9. Il est constant que M. A, titularisé dans le grade de gardien de la paix le 1er janvier 2015, ayant présenté sa candidature à l’avancement au grade de brigadier de police, le 13 juin 2022, a obtenu au titre des années 2019, 2020 et 2021 les notes 5, 4 et 4. Il a ainsi accusé une baisse de notation entre 2019 et 2021. En outre, il ressort des pièces du dossier qu’il a fait l’objet, au cours des années 2020 et 2021, d’appréciations négatives non équivoques sur le manque de professionnalisme de sa manière de servir, soulignant notamment « une posture conflictuelle » et « une déloyauté rare » vis-à-vis de sa hiérarchie, dont, à la différence des autres candidats dont il conteste la nomination, il n’a pas su obtenir la confiance. Si le requérant a fait l’objet d’une bonne appréciation par sa hiérarchie en 2019 et a suivi six formations entre 2013 et 2017, les candidats dont il conteste l’inscription au tableau d’avancement, dont certains ont reçu des notes supérieures aux siennes (M. H et M. C), ont tous obtenu des appréciations bonnes, et parfois très élogieuses sur l’ensemble des années de référence considérées, et à tout le moins, n’ont fait l’objet d’aucune appréciation négative mettant en cause leur manque de professionnalisme. Quant aux allégations du requérant à l’encontre de M. N, celles-ci ne sont pas établies. Dans ces conditions, M. A n’est pas fondé à soutenir qu’en procédant à l’inscription des candidats qu’il met en cause au tableau d’avancement au grade de brigadier de police au titre de l’année 2022, le ministre a méconnu les dispositions précitées et entaché sa décision d’erreur manifeste d’appréciation.
10. En quatrième lieu, il ne ressort pas des pièces du dossier qu’en ne procédant pas à l’inscription au tableau d’avancement au grade de brigadier au titre de 2022 de M. A, le ministre de l’intérieur qui n’est pas lié par l’avis de non-proposition du chef de service, ait entendu prendre une sanction à son égard, la non-promotion de M. A résultant, ainsi qu’il ressort des pièces du dossier, de la comparaison de ses mérites avec ceux des autres agents candidats à ce même grade.
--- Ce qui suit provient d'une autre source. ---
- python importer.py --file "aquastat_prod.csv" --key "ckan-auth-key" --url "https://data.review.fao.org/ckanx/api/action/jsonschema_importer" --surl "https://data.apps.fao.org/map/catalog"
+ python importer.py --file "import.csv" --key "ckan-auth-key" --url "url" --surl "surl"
11. Il résulte de tout ce qui précède, sans qu’il soit besoin de statuer sur les fins de non-recevoir opposées en défense, que les conclusions tendant à l’annulation de l’arrêté du 30 septembre 2022 portant tableau d’avancement au grade de brigadier de police au titre de l’année 2022, de la décision refusant d’y inscrire M. A et des arrêtés individuels de nomination des agents D, V, U, S, C, F, H et O doivent être rejetées, ainsi que, par voie de conséquence, les conclusions à fin d’injonction et d’astreinte et celles présentées sur le fondement de l’article L. 761-1 du code de justice administrative.
D E C I D E :
Article 1er : L’intervention de M. K est admise.
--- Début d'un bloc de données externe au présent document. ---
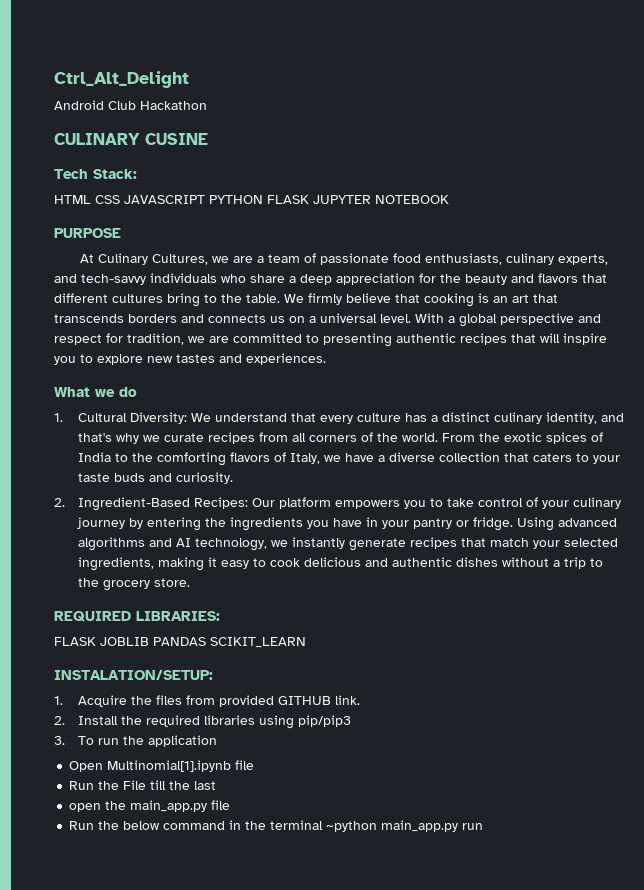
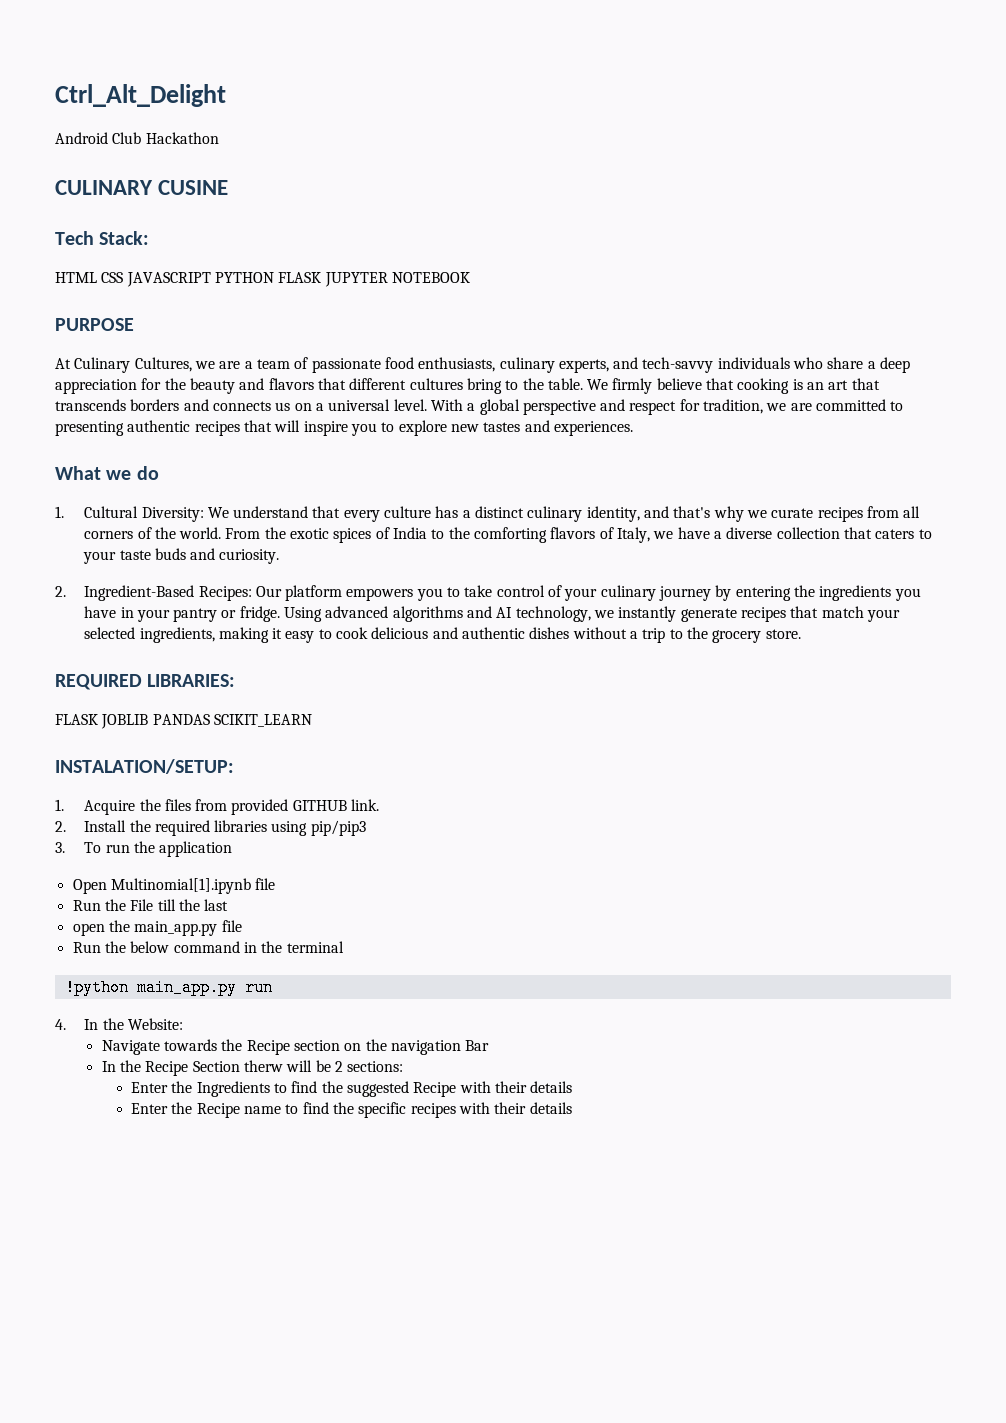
- Run the below command in the terminal ~python main_app.py run
+ Run the below command in the terminal
+ !python main_app.py run
+ 4. In the Website:
+ Navigate towards the Recipe section on the navigation Bar
+ In the Recipe Section therw will be 2 sections:
+ Enter the Ingredients to find the suggested Recipe with their details
+ Enter the Recipe name to find the specific recipes with their details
Article 2 : La requête de M. A est rejetée.
Article 3 : Le présent jugement sera notifié à M. G A, au ministre de l’intérieur et des outre-mer et à M. T D, M. B V, M. J U, Mme M S, M. P C, Mme I F, M. L H, à Mme Q O et à M. R K.
Délibéré après l’audience du 25 avril 2024, à laquelle siégeaient :
M. Ho Si Fat, président,
Mme Kanté, première conseillère,
M. Gandolfi, premier conseiller.
Rendu public par mise à disposition au greffe le 10 mai 2024.
La rapporteure,
C. KantéLe président,
F. Ho Si Fat
La greffière,
V. Lagrède
La République mande et ordonne au ministre de l’intérieur et des outre-mer en ce qui le concerne ou à tous commissaires de justice à ce requis en ce qui concerne les voies de droit commun, contre les parties privées, de pourvoir à l’exécution de la présente décision.